U.S. urges restraint in Korea, pressures China

 The United States appealed to South Korea on Thursday to show restraint as the danger level from North Korea rises, but again criticized China for enabling its ally Pyongyang's "reckless behavior."

The South has vowed to hit back hard against its neighbor if Pyongyang orders a repeat of last month's attack, bolstering its defenses in the disputed West Sea area and amending military rules of engagement to permit the use of fighter jets and bombs.

"I actually believe that because these provocations continue, and seemingly at a more frequent interval, that the danger is going up and that steps must be taken to ensure that they stop," Admiral Mike Mullen, chairman of the U.S. Joint Chiefs of Staff, told a news conference in Tokyo.

Last month's attack on Yeonpyeong island, the first of its kind against civilians on South Korean soil since the end of the 1950-53 war, coupled with the North's revelations of nuclear advances, have boosted tension on the divided peninsula.

U.S. Admiral Mike Mullen (L), chairman of the Joint Chiefs of Staff, and his South Korean counterpart General Han Min-koo, attend a joint news conference at the defence ministry in Seoul December 8, 2010.
U.S. Admiral Mike Mullen (L), chairman of the Joint Chiefs of Staff, and his South Korean counterpart General Han Min-koo, attend a joint news conference at the defence ministry in Seoul December 8, 2010.

Washington has repeatedly urged Beijing to rein in Pyongyang.
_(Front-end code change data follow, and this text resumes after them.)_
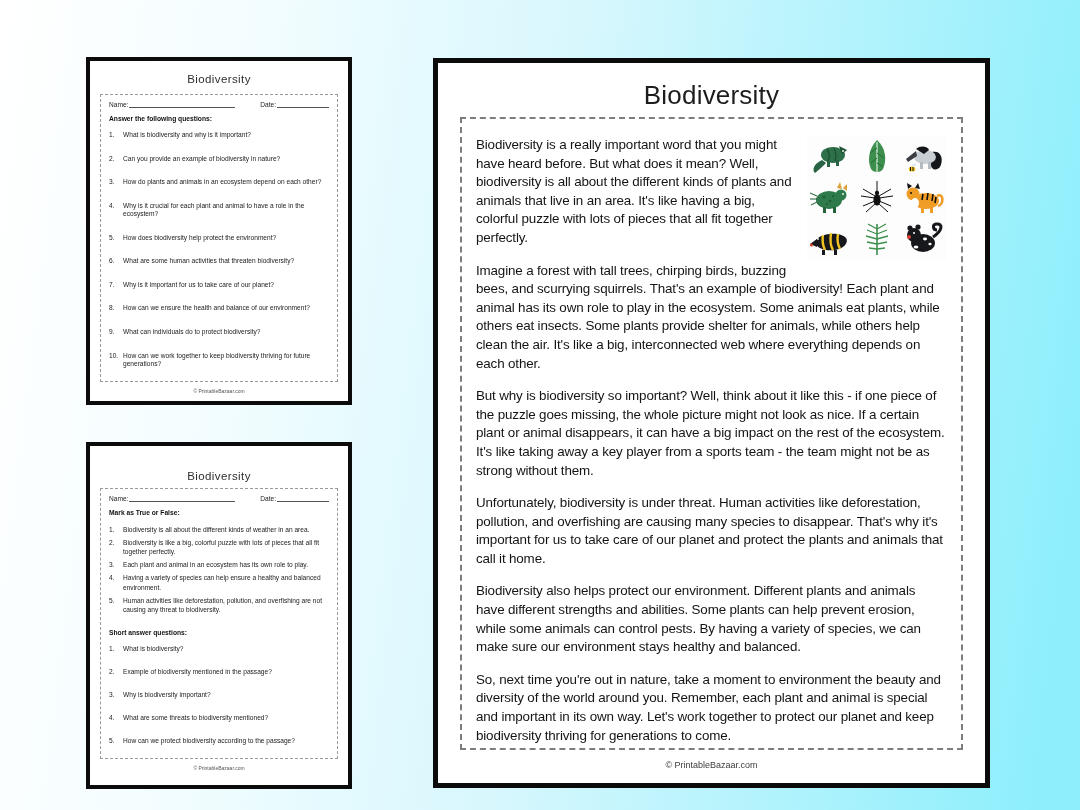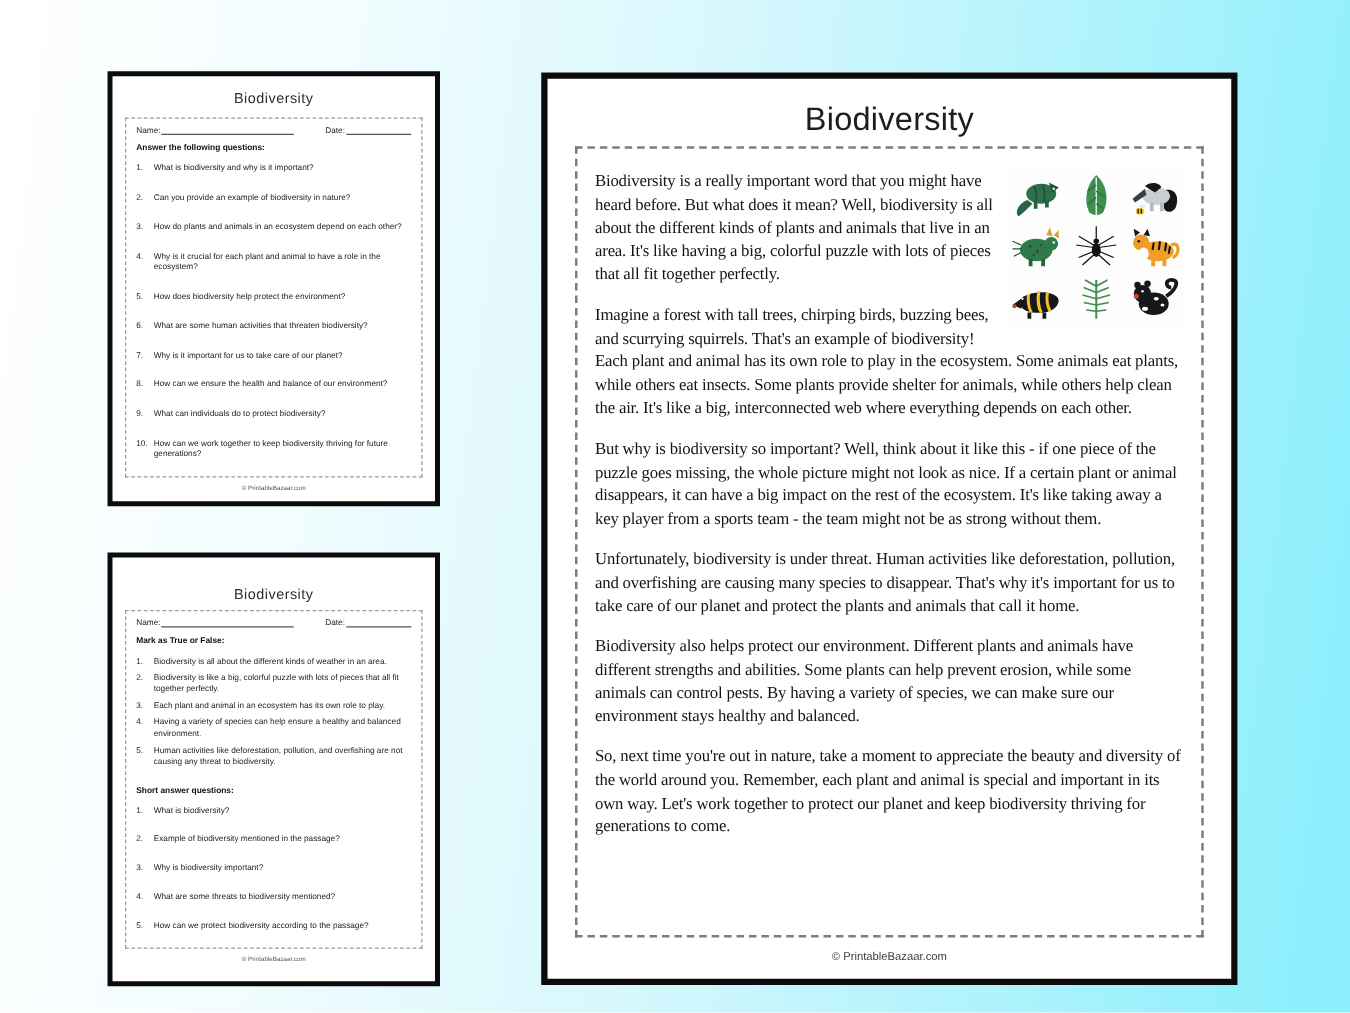--- a/index.html
+++ b/index.html
@@ -38,7 +38,7 @@
   .pg-title{margin-top:17px;text-align:center;font-size:26px;font-weight:400;letter-spacing:.2px;color:#1d1d1d;}
   .pg-box{position:absolute;left:22px;right:22px;top:54px;bottom:33px;border:2px dashed #7d7d7d;
           padding:17px 14px 0 14px;box-sizing:border-box;overflow:hidden;}
-  .pg-par{font-size:13.4px;line-height:18.6px;letter-spacing:-0.15px;color:#141414;margin:0 0 14px 0;font-family:Liberation Serif, serif;}
+  .pg-par{font-size:13.4px;line-height:18.6px;letter-spacing:-0.15px;color:#141414;margin:0 0 14px 0;}
   .pg-footer{position:absolute;left:0;right:0;bottom:13px;text-align:center;font-size:9px;color:#3c3c3c;}
   
   .collage{float:right;width:140px;height:124px;margin:0 0 6px 12px;background:#fdfdfd;

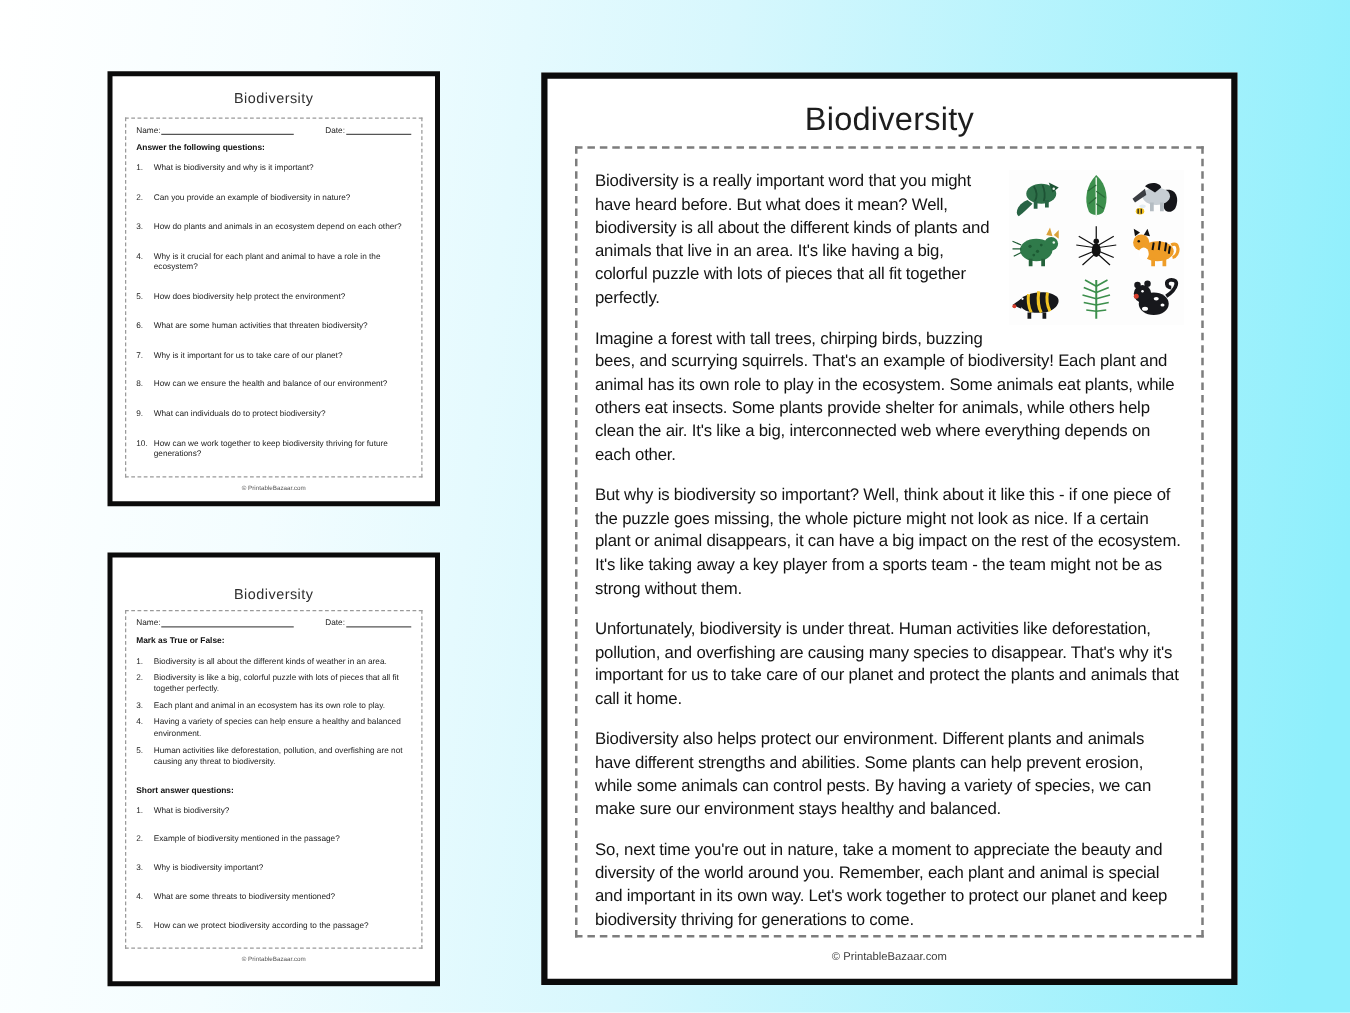--- a/index.html
+++ b/index.html
@@ -273,7 +273,7 @@
     <p class="pg-par">But why is biodiversity so important? Well, think about it like this - if one piece of the puzzle goes missing, the whole picture might not look as nice. If a certain plant or animal disappears, it can have a big impact on the rest of the ecosystem. It's like taking away a key player from a sports team - the team might not be as strong without them.</p>
     <p class="pg-par">Unfortunately, biodiversity is under threat. Human activities like deforestation, pollution, and overfishing are causing many species to disappear. That's why it's important for us to take care of our planet and protect the plants and animals that call it home.</p>
     <p class="pg-par">Biodiversity also helps protect our environment. Different plants and animals have different strengths and abilities. Some plants can help prevent erosion, while some animals can control pests. By having a variety of species, we can make sure our environment stays healthy and balanced.</p>
-    <p class="pg-par">So, next time you're out in nature, take a moment to appreciate the beauty and diversity of the world around you. Remember, each plant and animal is special and important in its own way. Let's work together to protect our planet and keep biodiversity thriving for generations to come.</p>
+    <p class="pg-par">So, next time you're out in nature, take a moment to environment the beauty and diversity of the world around you. Remember, each plant and animal is special and important in its own way. Let's work together to protect our planet and keep biodiversity thriving for generations to come.</p>
   </div>
   <div class="pg-footer">© PrintableBazaar.com</div>
 </div>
"Much of that volatility is owed to the reckless behavior of the North Korean regime, enabled by their friends in China," Mullen said.

He also said that the United States wants sustainable military ties with China, instead of on-and-off contact. At the same time, Beijing said it had sent General Ma Xiaotian, deputy chief of general staff of the People's Liberation Army, to the United States for military-to-military talks.

Mullen justified staging joint military exercises with South Korea off the west coast of the peninsula, saying the Yellow Sea is free waters where the U.S. military has operated and will continue to do so.

A U.S. military official said Washington was encouraging Seoul to think strategically and in the long-term rather than focusing on tit-for-tat retaliation.

"Any actions that are taken -- actions, reactions -- have to be done very carefully to make sure that we don't escalate, that they are proportional, and at the same time send a very strong signal that the provocations must cease," Mullen said.

Analysts say Pyongyang will likely stage further, possibly bigger incidents, in the future to cement a leadership transition from ailing leader Kim Jong-il to his son. They say the North, which has a military-first policy, also stages what they call "provocations" to extract concessions at multilateral talks.


Earlier on Thursday, North Korea released a report on defending last month's deadly attack on a South Korean island, accusing Seoul and Washington of "persistently escalating tension" in disputed seas off its west coast.

The North fired a barrage of artillery shells at Yeonpyeong, one of five South Korean islands straddling the contested Northern Limit Line (NLL) sea border, killing four people, including two civilians.

Pyongyang said it had fired artillery at the island after South Korea had fired into its waters. Seoul said it had only been conducting regular military drills in the area at the time.

South Korea "fired as many as thousands of shells into the territorial waters of the DPRK (North Korea) side," the state news agency quoted the Secretariat of the Committee for the Peaceful Reunification of Korea report as saying.

"This reckless act was obviously a deliberate provocation to prompt the DPRK to take a military counter-action," it said.

Pyongyang does not recognize the NLL, arguing that the demarcation was established without its consent after the 1950-1953 Korean war.

There have been several deadly battles in the area over the past decade, and in March a South Korea warship was torpedoed killing 46 sailors.

"The above-said island is located deep inside the territorial waters of the DPRK side from the maritime demarcation line," the report said.

"If any live shell firing is conducted from there, shells are bound to drop inside the territorial waters of the DPRK side no matter in which direction they are fired because of these geographical features of the island."

Both Koreas frequently conduct drills in the area.

The statement also said the South had "persistently mocked at the DPRK's sincere efforts to improve the inter-Korean relations and turned away their faces from them."

The North has said it wants to resume six party nuclear talks, but Washington and Seoul have said they will only consider a return to the negotiating table when Pyongyang shows it is sincere about denuclearization.